WORK INSTRUCTIONS
Please repeat the lines below exactly. Begin with the line containing "SSP1/SSP5 GAS Magazine" and go on through the line containing "balance: 279.33 -> 283.77".

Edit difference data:

+===+

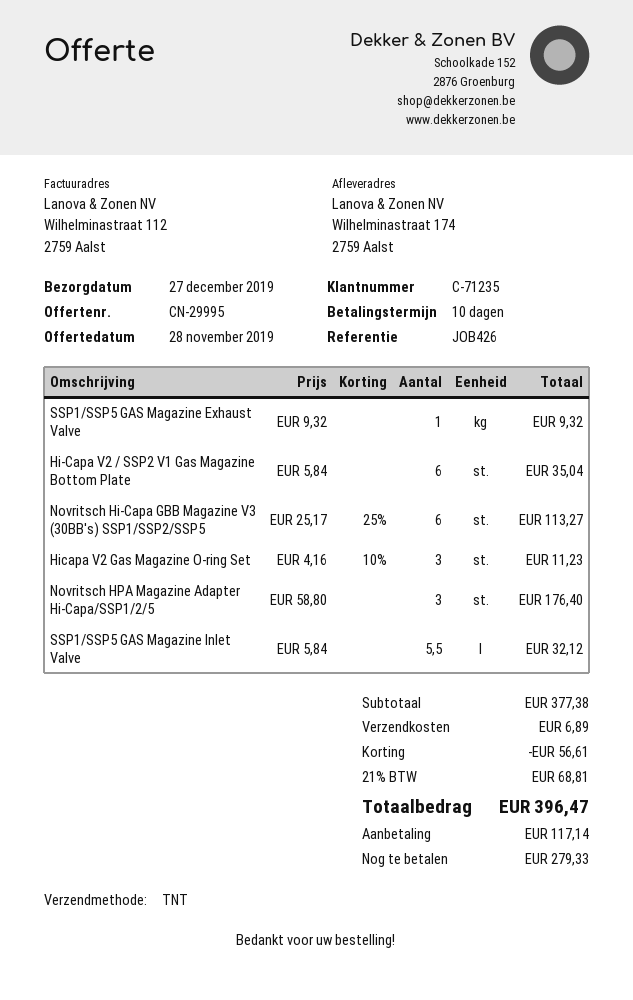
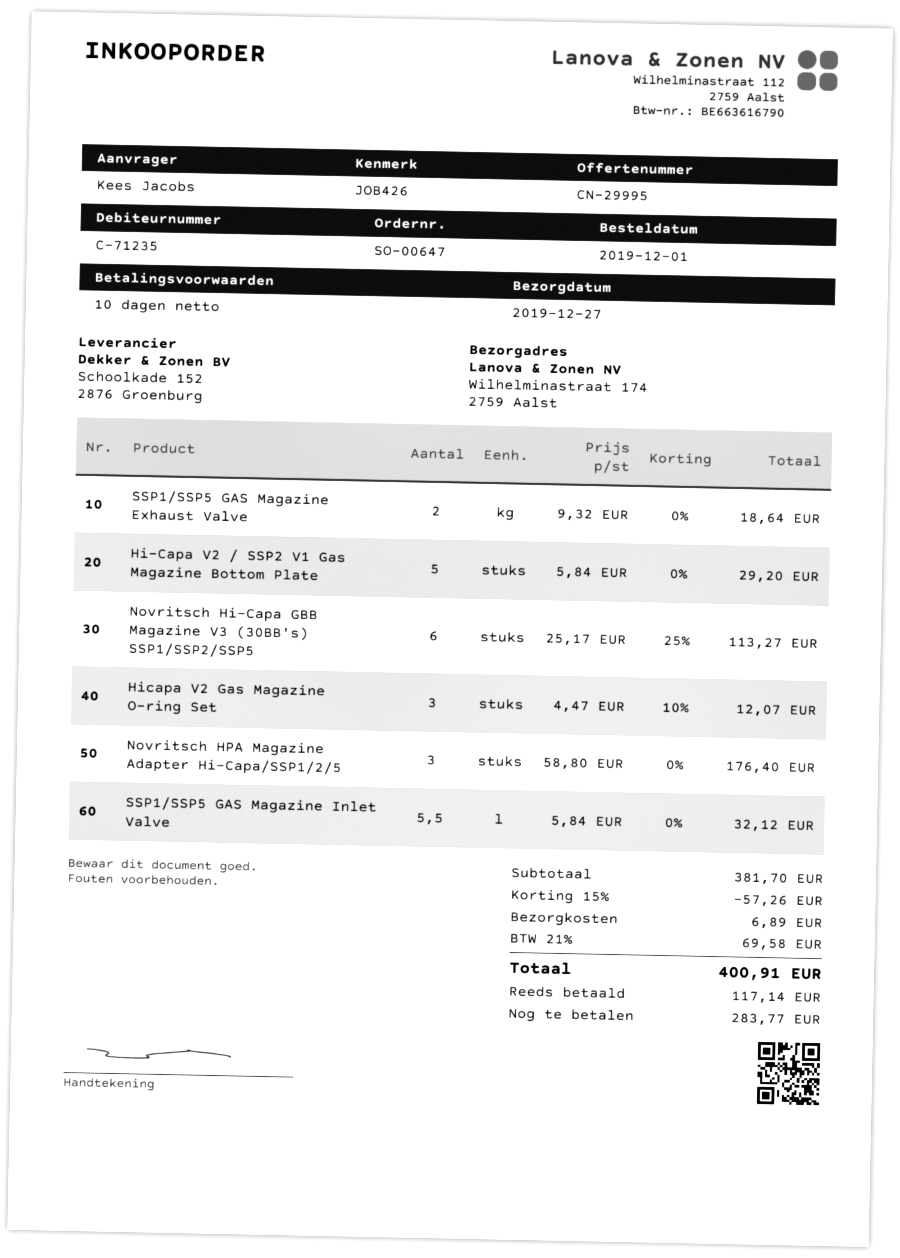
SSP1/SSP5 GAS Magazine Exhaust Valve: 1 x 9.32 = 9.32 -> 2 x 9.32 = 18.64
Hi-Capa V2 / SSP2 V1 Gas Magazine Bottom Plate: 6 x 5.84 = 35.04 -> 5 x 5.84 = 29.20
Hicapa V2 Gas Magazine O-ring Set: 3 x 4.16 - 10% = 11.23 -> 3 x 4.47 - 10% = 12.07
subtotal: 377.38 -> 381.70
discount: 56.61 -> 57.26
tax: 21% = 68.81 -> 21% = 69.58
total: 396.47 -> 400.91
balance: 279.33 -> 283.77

+===+

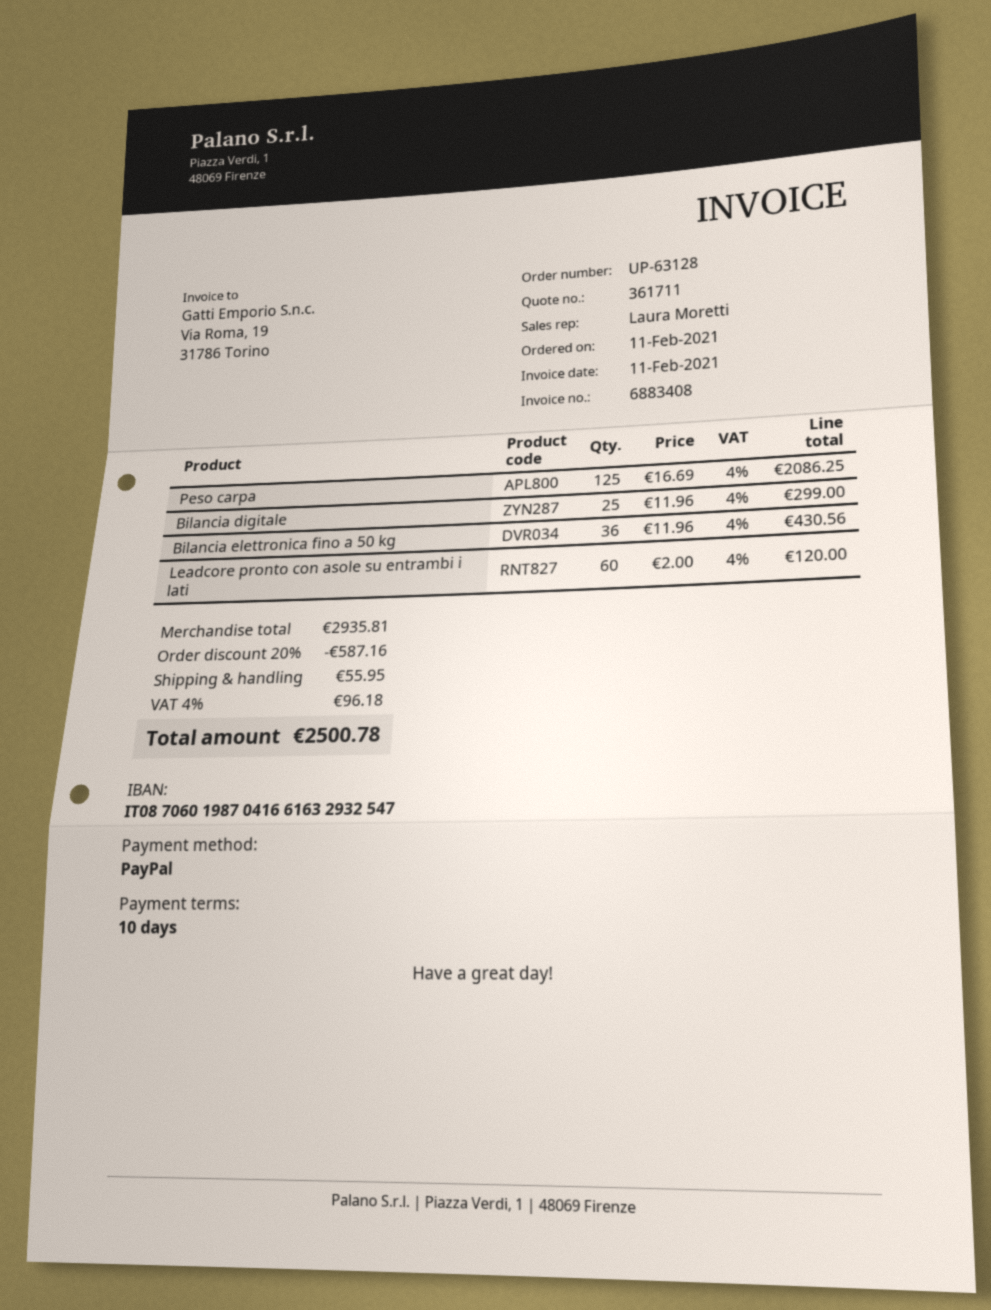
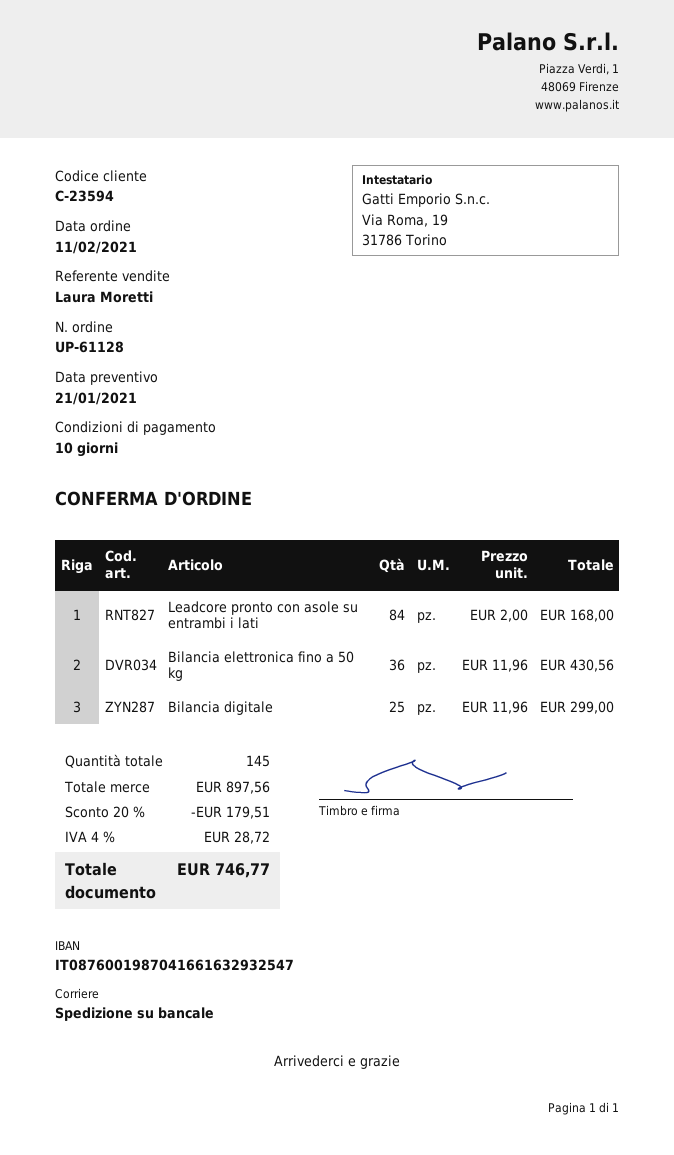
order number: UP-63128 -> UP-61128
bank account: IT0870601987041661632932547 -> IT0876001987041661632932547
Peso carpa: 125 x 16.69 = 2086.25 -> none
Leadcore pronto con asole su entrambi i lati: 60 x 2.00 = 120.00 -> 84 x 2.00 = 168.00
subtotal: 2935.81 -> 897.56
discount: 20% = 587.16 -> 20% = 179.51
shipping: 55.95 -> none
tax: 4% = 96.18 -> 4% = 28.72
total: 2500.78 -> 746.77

+===+

OUTPUT OF THE EXERCISE
SSP1/SSP5 GAS Magazine Exhaust Valve: 1 x 9.32 = 9.32 -> 2 x 9.32 = 18.64
Hi-Capa V2 / SSP2 V1 Gas Magazine Bottom Plate: 6 x 5.84 = 35.04 -> 5 x 5.84 = 29.20
Hicapa V2 Gas Magazine O-ring Set: 3 x 4.16 - 10% = 11.23 -> 3 x 4.47 - 10% = 12.07
subtotal: 377.38 -> 381.70
discount: 56.61 -> 57.26
tax: 21% = 68.81 -> 21% = 69.58
total: 396.47 -> 400.91
balance: 279.33 -> 283.77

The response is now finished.